▶ [WHAT YOU WILL DO] Output, without any change, the listing below from its opening line up to and including the line with "border: 3px solid".

═════ RECORDS PROVIDED

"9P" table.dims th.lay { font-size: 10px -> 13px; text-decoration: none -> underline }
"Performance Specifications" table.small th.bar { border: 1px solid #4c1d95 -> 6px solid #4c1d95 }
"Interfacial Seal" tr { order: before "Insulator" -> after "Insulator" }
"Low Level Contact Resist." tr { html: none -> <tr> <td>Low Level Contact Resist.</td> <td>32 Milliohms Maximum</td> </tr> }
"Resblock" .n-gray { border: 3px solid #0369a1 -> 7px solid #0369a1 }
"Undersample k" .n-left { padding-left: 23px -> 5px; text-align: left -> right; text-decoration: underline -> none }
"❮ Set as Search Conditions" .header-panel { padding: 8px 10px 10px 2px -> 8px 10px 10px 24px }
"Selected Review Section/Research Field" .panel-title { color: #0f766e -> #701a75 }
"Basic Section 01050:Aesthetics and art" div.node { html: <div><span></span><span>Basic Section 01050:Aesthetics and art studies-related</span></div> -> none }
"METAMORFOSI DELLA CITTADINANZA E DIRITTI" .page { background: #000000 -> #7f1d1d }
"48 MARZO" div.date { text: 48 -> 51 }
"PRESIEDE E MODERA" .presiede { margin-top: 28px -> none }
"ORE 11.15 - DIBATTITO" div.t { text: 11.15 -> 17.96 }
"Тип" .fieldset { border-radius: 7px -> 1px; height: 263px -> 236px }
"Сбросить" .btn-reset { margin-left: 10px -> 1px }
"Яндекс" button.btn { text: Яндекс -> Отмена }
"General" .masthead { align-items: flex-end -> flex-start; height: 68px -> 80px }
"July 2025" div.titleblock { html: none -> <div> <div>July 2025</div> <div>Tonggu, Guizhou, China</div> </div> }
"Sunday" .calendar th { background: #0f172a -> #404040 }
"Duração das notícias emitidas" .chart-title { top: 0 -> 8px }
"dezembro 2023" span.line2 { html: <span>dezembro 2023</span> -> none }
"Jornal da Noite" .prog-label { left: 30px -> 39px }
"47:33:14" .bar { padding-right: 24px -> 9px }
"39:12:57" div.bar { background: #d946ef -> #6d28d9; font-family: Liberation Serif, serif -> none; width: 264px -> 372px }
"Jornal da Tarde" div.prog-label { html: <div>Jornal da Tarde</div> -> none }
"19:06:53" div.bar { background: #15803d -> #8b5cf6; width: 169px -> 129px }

══════════

▶ [PROBLEM SOLUTION]
"9P" table.dims th.lay { font-size: 10px -> 13px; text-decoration: none -> underline }
"Performance Specifications" table.small th.bar { border: 1px solid #4c1d95 -> 6px solid #4c1d95 }
"Interfacial Seal" tr { order: before "Insulator" -> after "Insulator" }
"Low Level Contact Resist." tr { html: none -> <tr> <td>Low Level Contact Resist.</td> <td>32 Milliohms Maximum</td> </tr> }
"Resblock" .n-gray { border: 3px solid #0369a1 -> 7px solid #0369a1 }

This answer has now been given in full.